It’s weird, talking about “books through the lens of feminism.” At its worst, it can make you feel like some state censor, creating lists of Approved and Unapproved Materials. At its best, it can make you question why you care about books, or feminism, in the first place: It can make you go back to your sources, the works that speak most to you, and ask yourself why you care and what you’ve carried away. I am not in a position to create any definitive List of Appropriately Feminist-Friendly Books. For one, I like D.H. Lawrence a whole heck of a lot. And for two, I question whether any book that is not a feminist-theory textbook (a) can exemplify perfectly feminist attitudes, or (b) should try to.

What interests me, in the writing that I care about and enjoy — I like memoir and poetry, more than just about anything; I like fiction all right, but am neither schooled in it nor a great critic of it — is how it works to create and establish a personality, a subjectivity, on the page; how it renders other people, who are difficult and impenetrable and often immense causes of suffering, more transparent.

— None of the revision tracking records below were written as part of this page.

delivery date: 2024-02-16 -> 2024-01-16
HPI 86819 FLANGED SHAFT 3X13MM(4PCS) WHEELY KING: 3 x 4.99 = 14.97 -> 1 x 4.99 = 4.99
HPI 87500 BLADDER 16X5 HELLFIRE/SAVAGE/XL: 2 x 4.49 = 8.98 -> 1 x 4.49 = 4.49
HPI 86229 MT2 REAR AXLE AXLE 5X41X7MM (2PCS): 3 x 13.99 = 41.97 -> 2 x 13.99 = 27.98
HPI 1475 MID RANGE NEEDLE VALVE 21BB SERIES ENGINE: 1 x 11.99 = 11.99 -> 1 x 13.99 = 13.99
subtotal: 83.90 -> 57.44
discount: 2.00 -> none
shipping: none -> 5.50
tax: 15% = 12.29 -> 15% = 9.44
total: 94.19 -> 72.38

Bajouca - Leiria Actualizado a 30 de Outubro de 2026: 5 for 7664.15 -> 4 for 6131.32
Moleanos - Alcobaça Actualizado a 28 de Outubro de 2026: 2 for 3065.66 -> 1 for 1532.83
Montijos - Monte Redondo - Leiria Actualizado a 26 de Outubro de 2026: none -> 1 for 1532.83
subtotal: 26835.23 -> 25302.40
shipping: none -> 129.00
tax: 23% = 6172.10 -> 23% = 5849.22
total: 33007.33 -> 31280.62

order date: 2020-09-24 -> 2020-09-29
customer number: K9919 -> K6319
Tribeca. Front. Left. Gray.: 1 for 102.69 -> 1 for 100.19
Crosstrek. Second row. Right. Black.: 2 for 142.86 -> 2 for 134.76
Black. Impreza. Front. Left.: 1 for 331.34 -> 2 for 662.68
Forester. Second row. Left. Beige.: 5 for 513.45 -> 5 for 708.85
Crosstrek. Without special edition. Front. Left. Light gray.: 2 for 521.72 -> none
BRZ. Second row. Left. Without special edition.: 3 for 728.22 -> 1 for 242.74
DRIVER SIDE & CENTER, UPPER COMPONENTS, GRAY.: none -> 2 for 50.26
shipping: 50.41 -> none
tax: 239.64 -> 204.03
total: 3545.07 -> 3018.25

I like being given a way into someone else’s head. In a sense, politics have nothing to do with this: The worth of other people isn’t determined by how much they agree with you. But in another way, politics are crucial to it: If we say that we want to “stand up for women,” or “stand up for queer folks,” or stand up for anyone else, then we can only know what “standing up” entails by listening to women/queer folks/whoever, by dealing with people as individual realities rather than as abstractions.

Which is all to say: When I agreed to talk about books, I knew I was going to end up talking about Colette. Simply because she’s so hard to claim, to smooth the rough edges off, to sort into any one category; simply because she was so very impossible.

“Me, a feminist? You’re kidding,” Colette said, in 1910. “The suffragettes disgust me. And if any Frenchwomen take it into their heads to imitate them, I hope they’ll be made to understand that such behavior isn’t tolerated in France. You know what the suffragettes deserve? The whip and the harem.” Or, you know, there’s this gem: “A woman who thinks she is intelligent demands the same rights as man. An intelligent woman gives up.”

And yet! Colette would go on to publish a novel about a divorced music-hall quasi-stripper who chooses her career and autonomy over a wealthy husband. She would write about the struggles of middle-aged women to come to terms with their sexuality, in a society that regarded it as ugly or impossible. She would write about how some of those middle-aged women enjoyed objectifying pretty young men. She wrote about faking orgasms, about the misogyny of men who need to prove they can sleep with tons of ladies, about her time in the lesbian and genderqueer underground of turn-of-the-century Paris; she would write in defense of her own singleness, and her choice to dance naked on stage for a living. Colette, a feminist? Not in 1910, maybe.

In fact, Colette’s antipathy to feminism seems to have stemmed primarily from the fact that she was about three waves ahead of her time; as her biographer Judith Thurman notes, “the suffragettes” were primarily concerned with getting basic legal rights, whereas Colette was concerned with the things that would bother feminists much later, after we’d gotten those basic legal rights and found that our lives were still not a glorious frolic through the Utopian rose gardens of gender equality. She was worried about sexual satisfaction, about how to balance autonomy and intimacy, about The Social Construction of Gender. She was also worried, not coincidentally, about making bank. Because, in Colette’s view, it wasn’t a revolution if you couldn’t afford foie gras. And, optimally, some very impressive jewelry to wear at the restaurant where they served it to you. She was selfish, apolitical, a hedonist, defiantly individual: One doubts whether, even now, she would find it in her to identify with any given cause, to subsume herself into the social good. But just because she didn’t care for feminism doesn’t mean feminists shouldn’t care for her.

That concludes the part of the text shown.